Remembering the day the earth shook

It was 14 seconds I’ll never forget.

Twenty years ago, on Oct. 17, 1989, I was sitting at the San Jose Mercury News city desk, revved up to coordinate the news coverage of Game 3 of the Bay Area World Series between the Oakland Athletics and San Francisco Giants. As pre-game coverage clicked on at 5 p.m. our reporters were all in place. Four minutes later the TV went dead and newsroom’s concrete floor rippled like a ship’s wake.

We all dove. As I lay beneath my desk, legs protruding, I wondered whether the newsroom ceiling would collapse. The room rumbled, but I heard just one voice, that of another assistant city editor.

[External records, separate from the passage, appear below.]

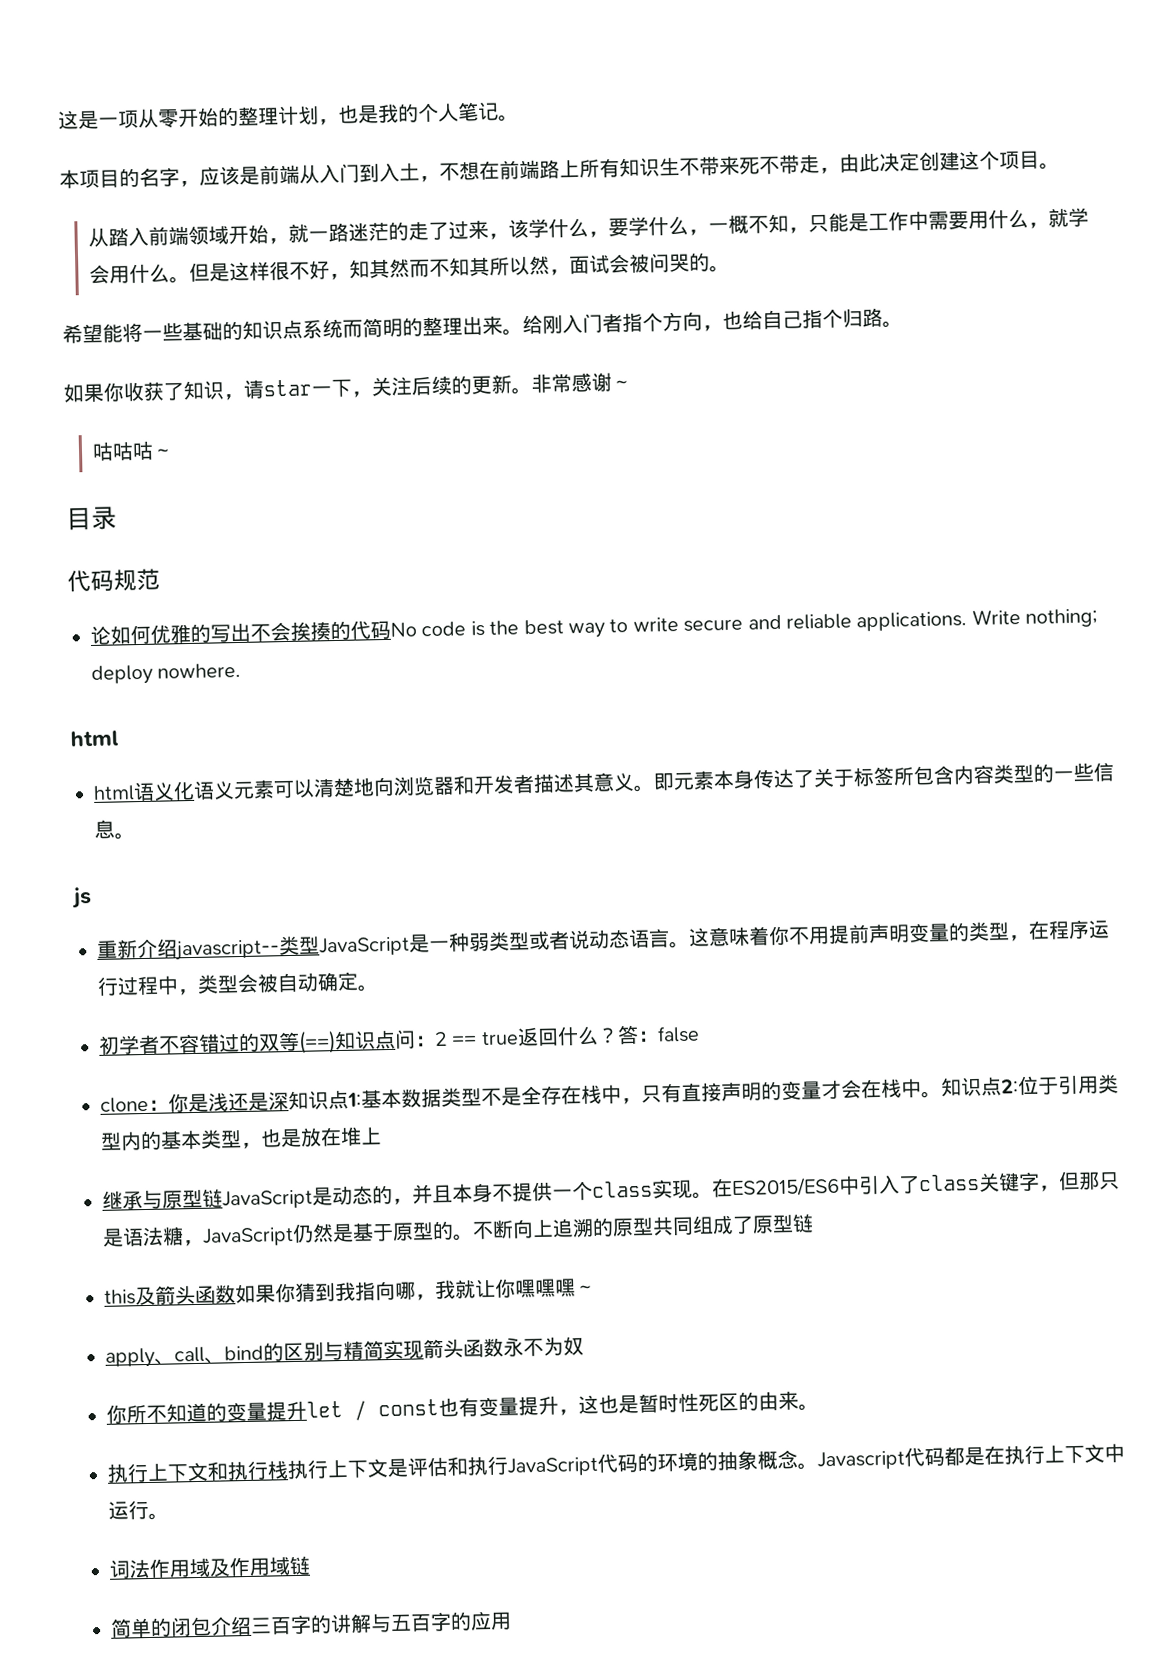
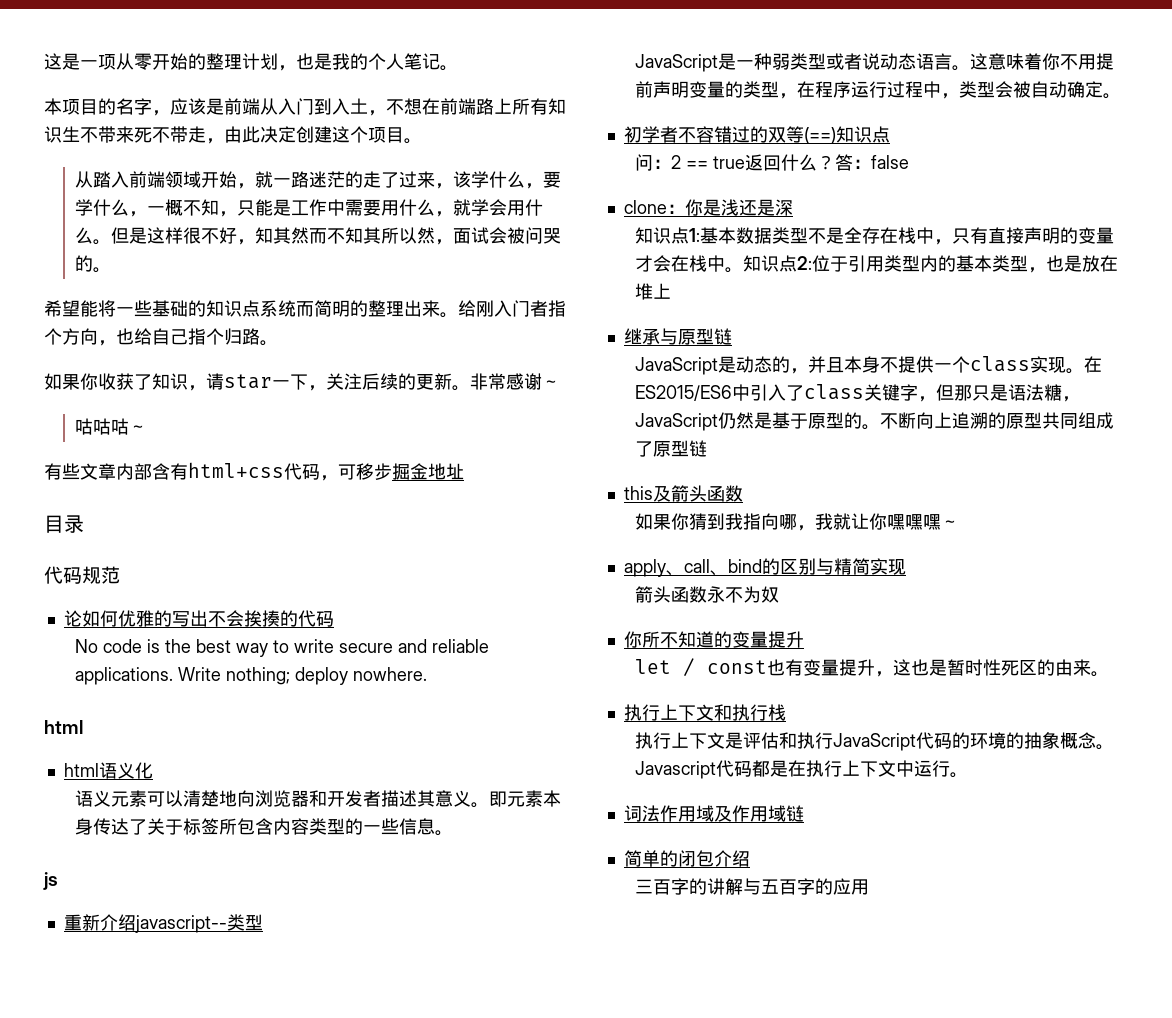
(174, 453) none -> [44,462,464,481] // 有些文章内部含有html+css代码，可移步掘金地址
(391, 630) none -> (334, 619) //
(195, 790) none -> (153, 770) //
(320, 945) none -> (263, 922) //
(396, 1039) none -> (890, 134) //
(289, 1101) none -> (793, 207) //
(223, 1198) none -> (732, 336) //
(236, 1294) none -> (743, 493) //
(424, 1350) none -> (906, 567) //
(307, 1410) none -> (804, 639) //
(289, 1470) none -> (786, 712) //
(252, 1625) none -> (750, 858) //

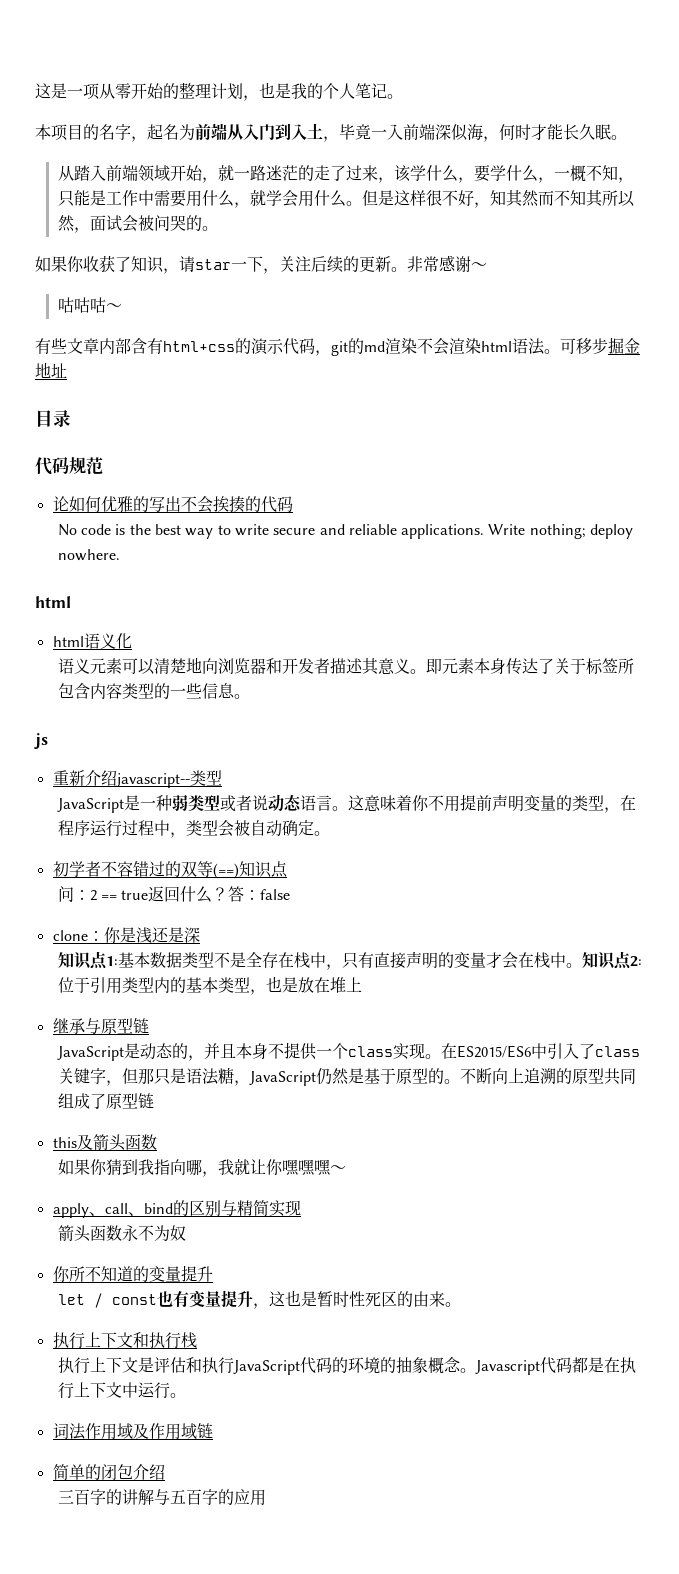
[170,98,224,115] 应该是 -> [147,124,195,140] 起名为
[386,98,566,115] [44,126,404,144] 不想在前端路上所有知识生不带来死不带走，由此决定创建这个项目 -> [339,124,611,142] 毕竟一入前端深似海，何时才能长久眠
[44,300,566,318] [44,328,278,346] // 希望能将一些基础的知识点系统而简明的整理出来。给刚入门者指个方向，也给自己指个归路。 -> (218, 228) none
[284,463,338,481] 代码， -> [235,338,560,356] 的演示代码，git的md渲染不会渲染html语法。

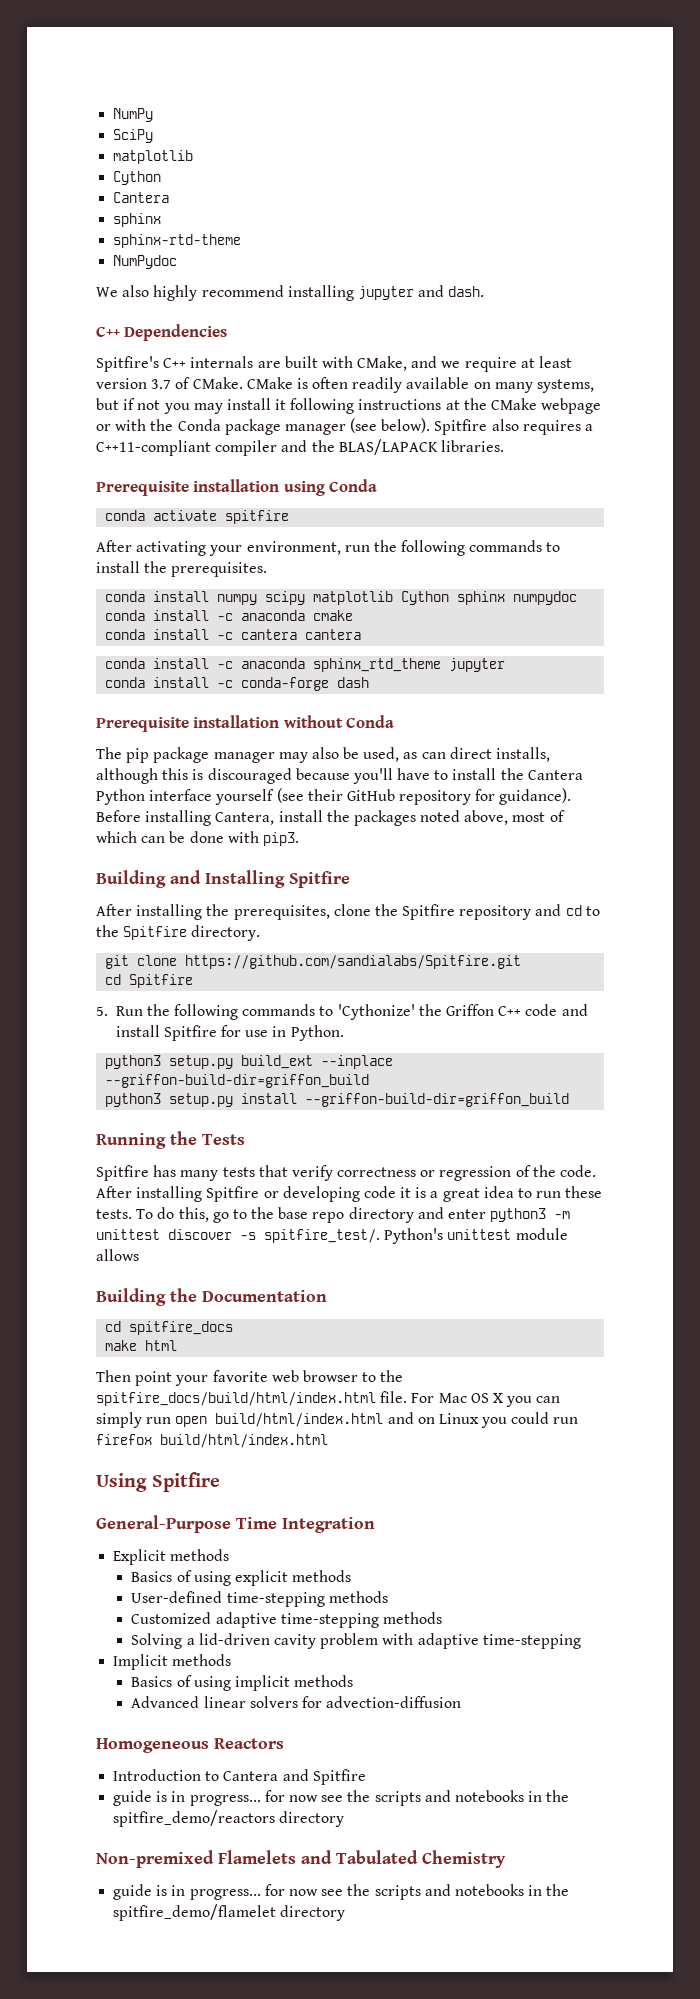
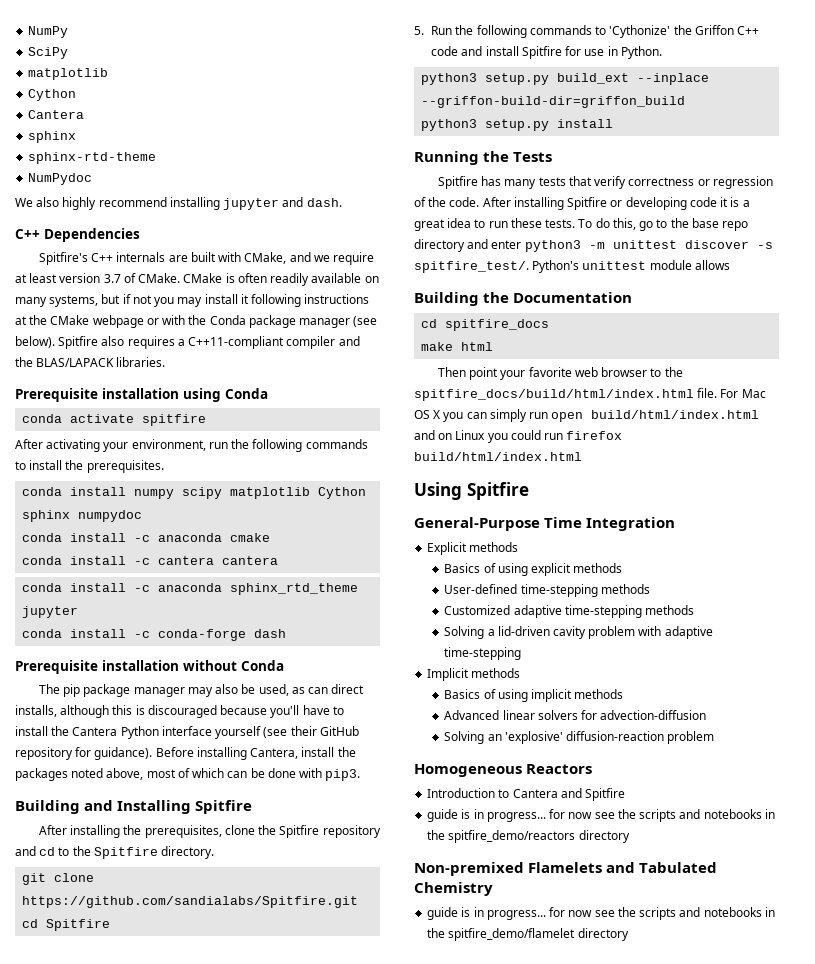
[305,1093,570,1107] --griffon-build-dir=griffon_build -> (614, 123) none
(462, 1702) none -> [444,731,715,744] // Solving an 'explosive' diffusion-reaction problem

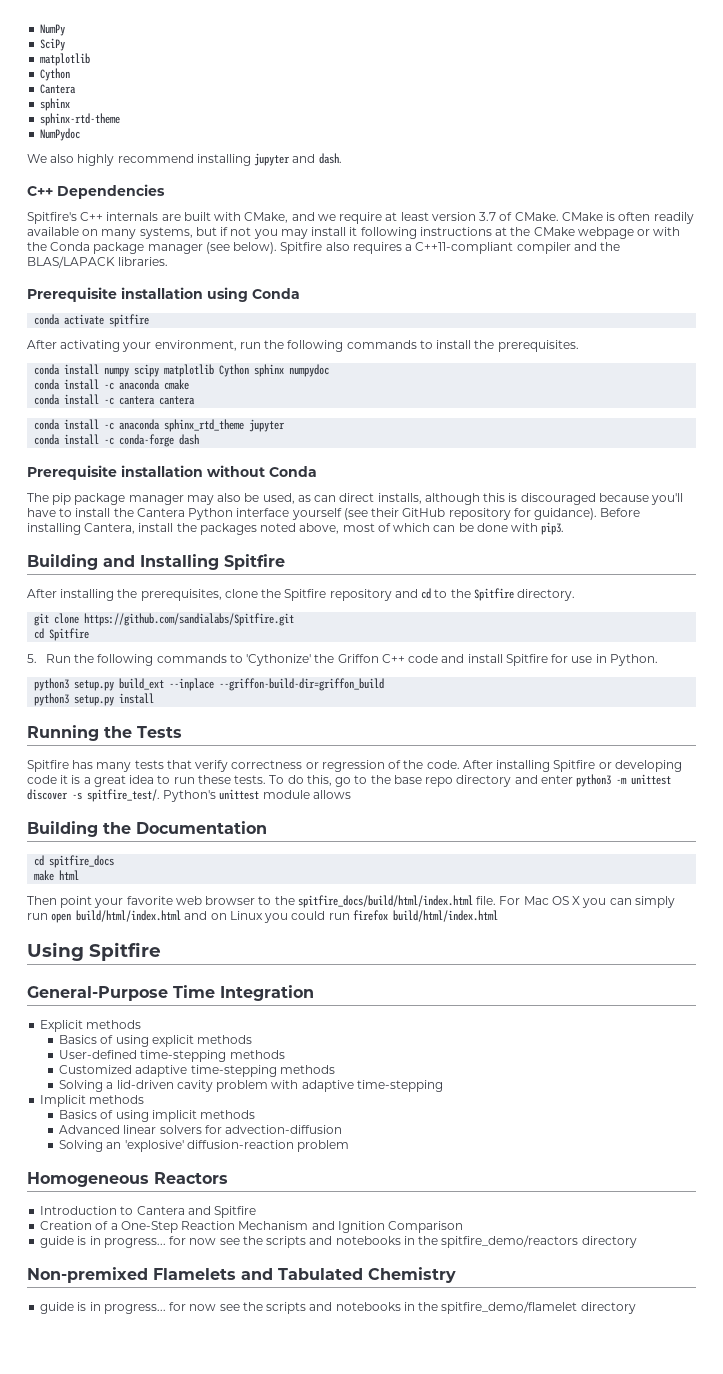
(626, 794) none -> [40,1221,464,1233] // Creation of a One-Step Reaction Mechanism and Ignition Comparison

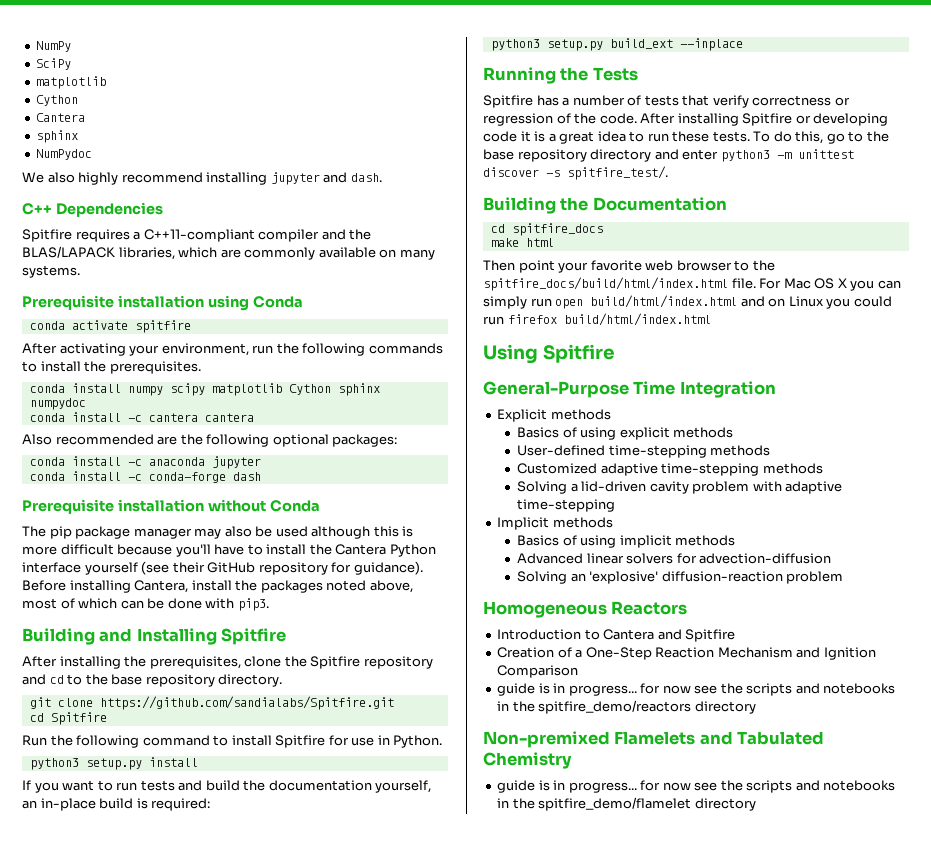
[40,113,121,126] // sphinx-rtd-theme -> (79, 136) none
[27,212,694,224] [27,227,681,239] [27,242,350,254] Spitfire's C++ internals are built with CMake, and we require at least version 3.7 of CMake. CMake is often readily available on many systems, but if not you may install it following instructions at the CMake webpage or with the Conda package manager (see below). Spitfire also -> [22,229,72,242] Spitfire
[118,257,169,266] libraries. -> [118,247,435,260] [22,265,80,278] libraries, which are commonly available on many systems.
[34,379,190,390] // conda install -c anaconda cmake -> (86, 404) none
[34,419,245,432] // conda install -c anaconda sphinx_rtd_theme -> [22,434,398,447] [29,456,205,466] // Also recommended are the following optional packages: // conda install -c anaconda
[262,493,422,504] used, as can direct installs, -> [275,526,308,537] used
[520,493,596,505] discouraged -> [22,544,114,555] more difficult
[473,588,514,601] Spitfire -> [111,674,215,687] base repository
[27,654,37,663] 5. -> (107, 718) none
[156,654,465,666] commands to 'Cythonize' the Griffon C++ code and -> [142,735,229,746] command to
[119,678,385,691] [34,693,155,706] build_ext --inplace --griffon-build-dir=griffon_build // python3 setup.py install -> [148,757,198,767] [22,780,432,793] [22,798,211,811] [490,38,743,51] install // If you want to run tests and build the documentation yourself, an in-place build is required: // python3 setup.py build_ext --inplace
[96,762,132,772] many -> [562,95,642,106] a number of
[425,777,454,787] repo -> [517,149,587,162] repository
[163,789,351,802] Python's unittest module allows -> (668, 173) none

“Oh my God,” she said softly.

And then the wave stopped.

That night and in the months that followed, the staff at the San Jose Mercury News was at its best. The newspaper had had the foresight in the earthquake-prone San Francisco Bay Area to have a back-up generator. So we published the next morning. Reporters worked deep into the night, even as they worried about families unable to call in or homes sitting near the fault lines everyone in that part of the world can map in their mind. Darkness soon fell and on the blackened streets of San Francisco, fires burned. The Cypress Viaduct in Oakland had collapsed, killing dozens (the count kept changing). We began getting patchwork reports of devastation in the mountainous communities to the south of San Jose.

Late that night, the editors huddled around the news desk to debate the front page headline. They considered “The Big One,” then wisely discarded it. This quake, reported at 7.0 on the Richter Scale, didn’t approach the magnitude of the one that devastated San Francisco in 1906. I can’t recall what headline we actually did use. I can’t imagine readers much cared.

For weeks we worked 60, 70 and 80 hours. When the walls swayed – and they did often at first – we weren’t sure whether we were feeling aftershocks or fatigue signals from our overworked brains. First came the dramatic stories about the dead, the damage and the survivors, heroic rescues, odd and sometimes calamitous coincidences. Then came the long haul: rebuilding devastated homes and businesses, sorting through insurance claims and fraud, reviewing weaknesses in building structures, roadways and bridges.

Kathy and I seriously considered moving back East. For a half year I wouldn’t drive the long bridge expanse across the San Francisco Bay. For awhile, I didn’t stop beneath bridges either. But we stayed. At year’s end, the city desk staff turned from breaking news to a project “We Are Not Prepared,” to identify and push for changes in safety and engineering standards and emergency management systems.

Four month later our city desk staff won a Pulitzer for general news reporting. After the announcement, many of us took our soaking in the moat surrounding the paper as a badge of honor.

My family lived nearly five more years in the Bay Area. I got to participate in other big stories and projects. But none made me prouder to be in the news business or that particular news room than the months that followed the earthquake.

The paper’s Pulitzer made for some pretty gaudy icing, but that’s not why. Looking back on that day and the months that followed, what leaves me nostalgic is that the earthquake allowed us to help our neighbors and communities. It also forged a community in a once-proud newsroom that by all accounts today is a mere shell of itself. It wasn’t something any of us merely covered. It is something we lived and shared.